**WORK ITEM**: Scan the entries for lines with the word "activity", then copy those lines.

**EXCERPTED RECORDS**:

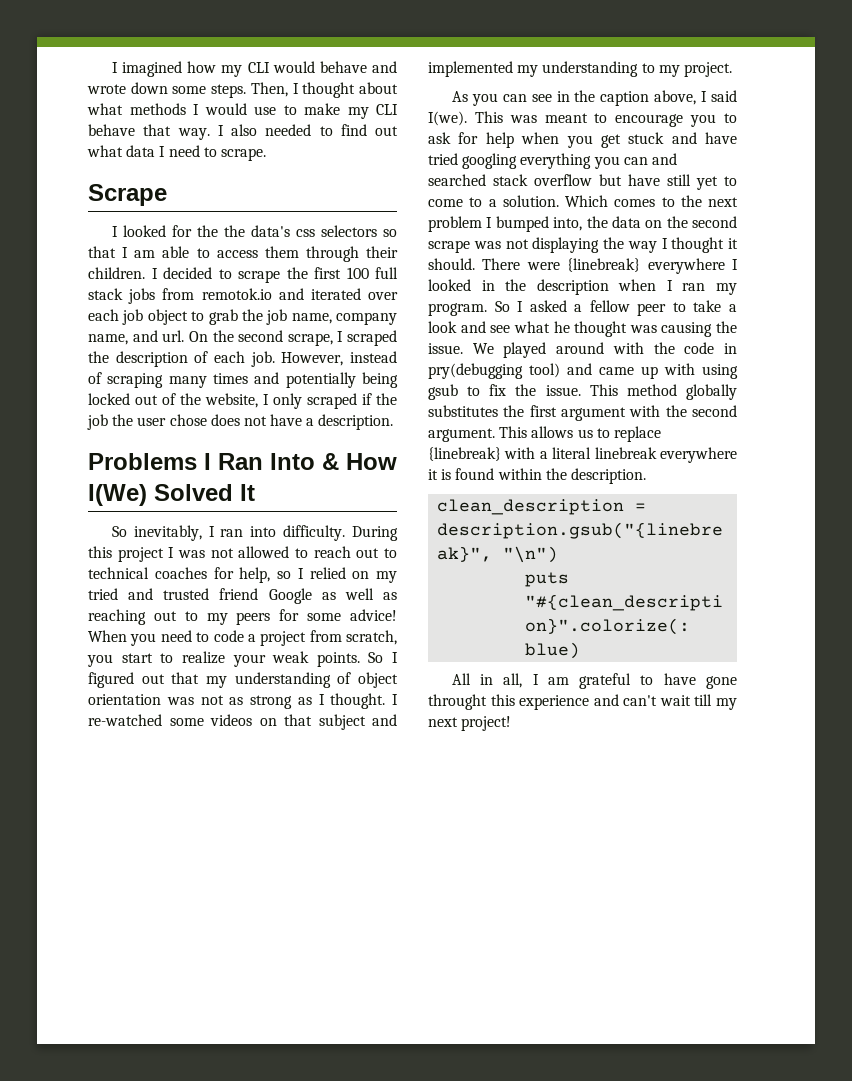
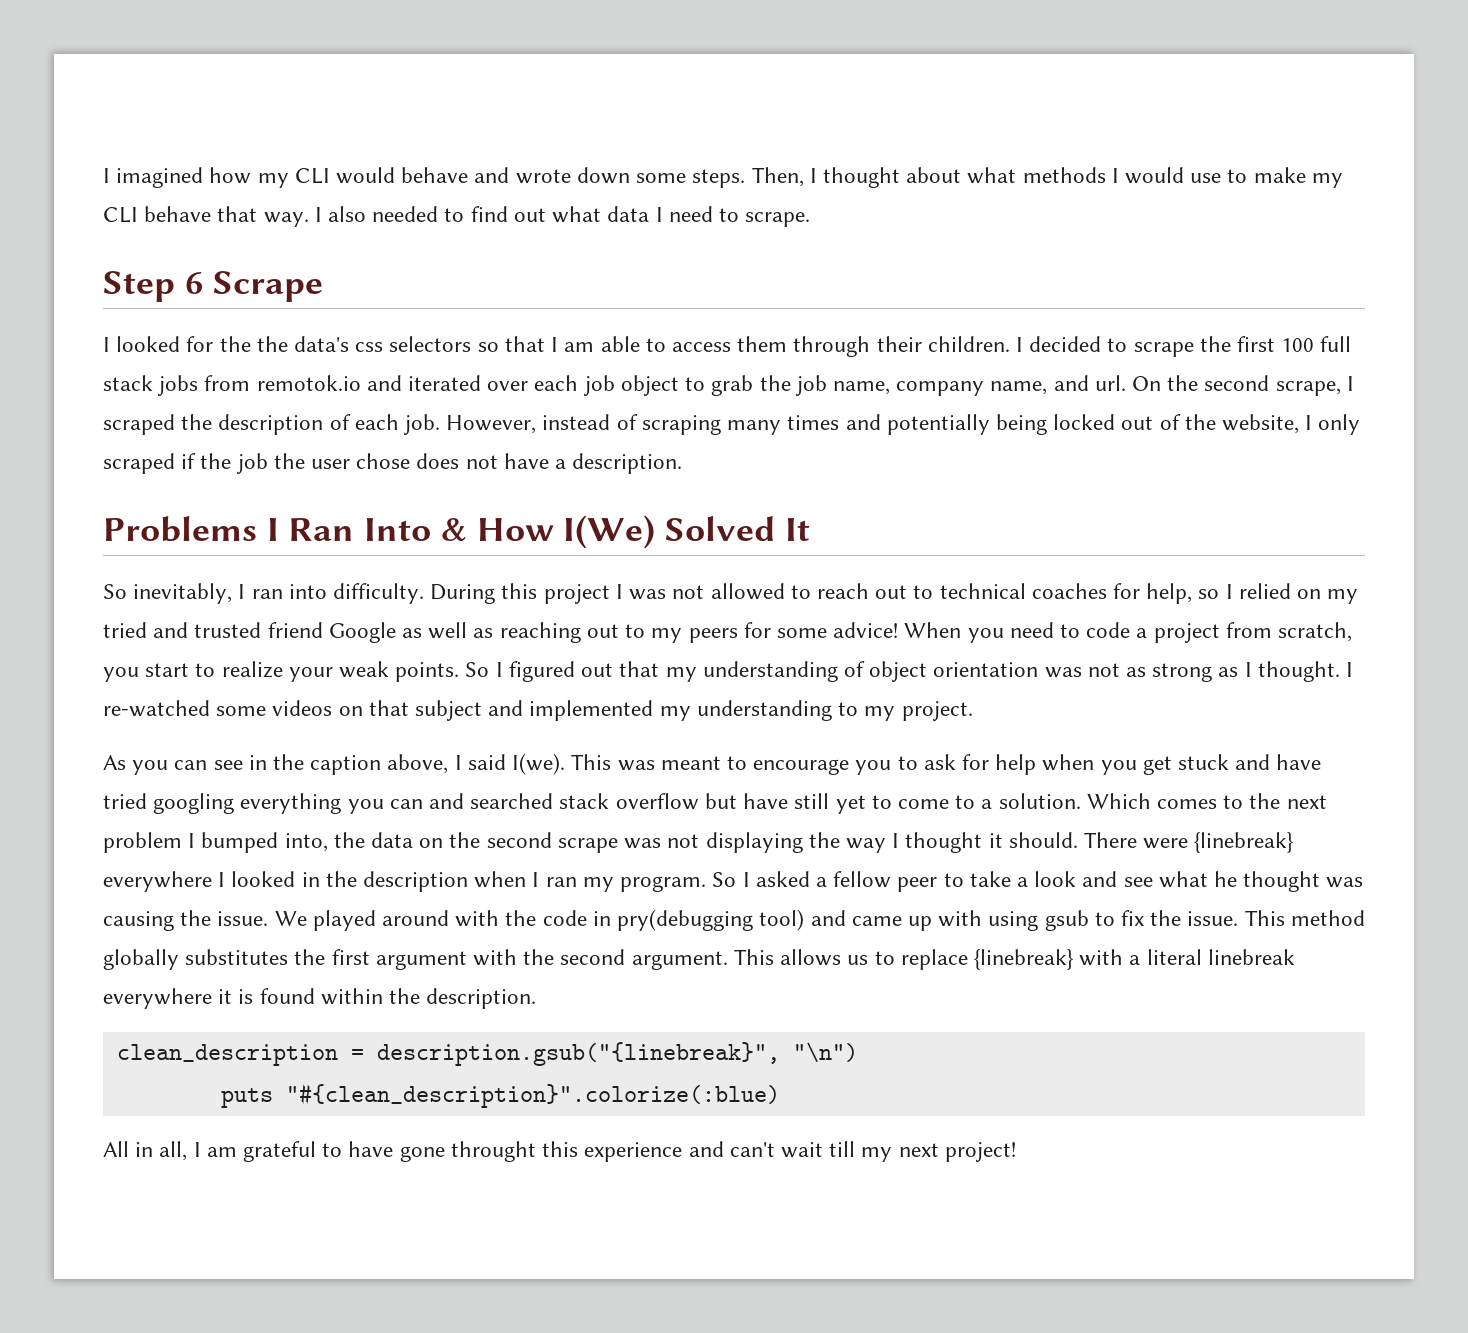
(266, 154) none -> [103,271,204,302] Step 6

---

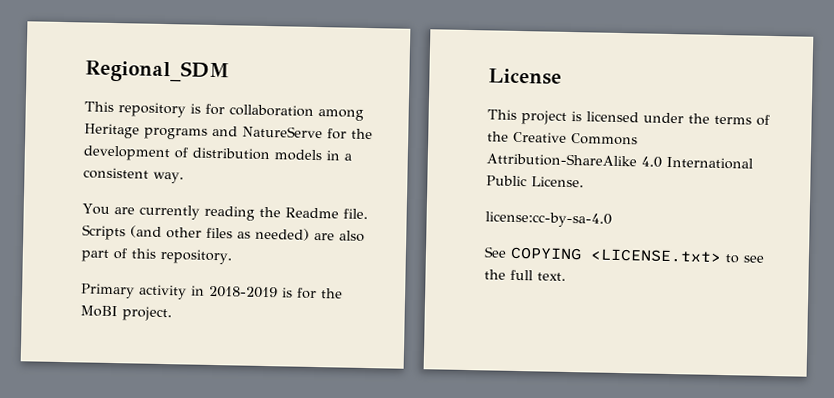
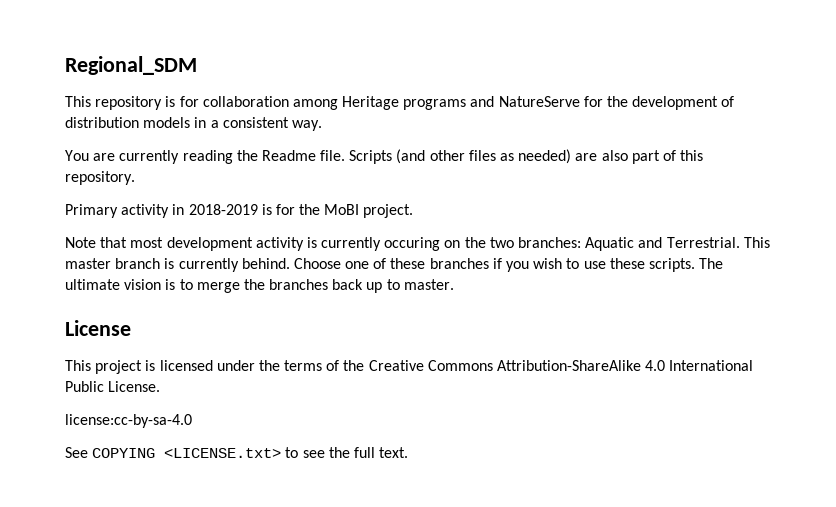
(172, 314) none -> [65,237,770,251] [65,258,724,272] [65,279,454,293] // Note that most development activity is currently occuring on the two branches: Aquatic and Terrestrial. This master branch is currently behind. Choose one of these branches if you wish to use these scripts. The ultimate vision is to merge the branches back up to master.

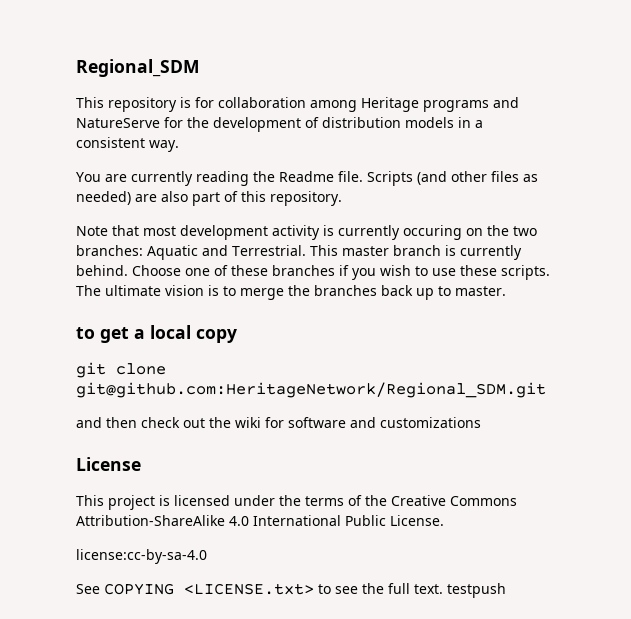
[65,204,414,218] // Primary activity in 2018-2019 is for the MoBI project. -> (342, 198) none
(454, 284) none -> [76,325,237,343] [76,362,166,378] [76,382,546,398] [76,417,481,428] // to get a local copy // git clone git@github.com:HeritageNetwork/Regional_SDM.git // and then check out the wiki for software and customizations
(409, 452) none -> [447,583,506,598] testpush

**EXERCISE SOLUTION**:
(172, 314) none -> [65,237,770,251] [65,258,724,272] [65,279,454,293] // Note that most development activity is currently occuring on the two branches: Aquatic and Terrestrial. This master branch is currently behind. Choose one of these branches if you wish to use these scripts. The ultimate vision is to merge the branches back up to master.
[65,204,414,218] // Primary activity in 2018-2019 is for the MoBI project. -> (342, 198) none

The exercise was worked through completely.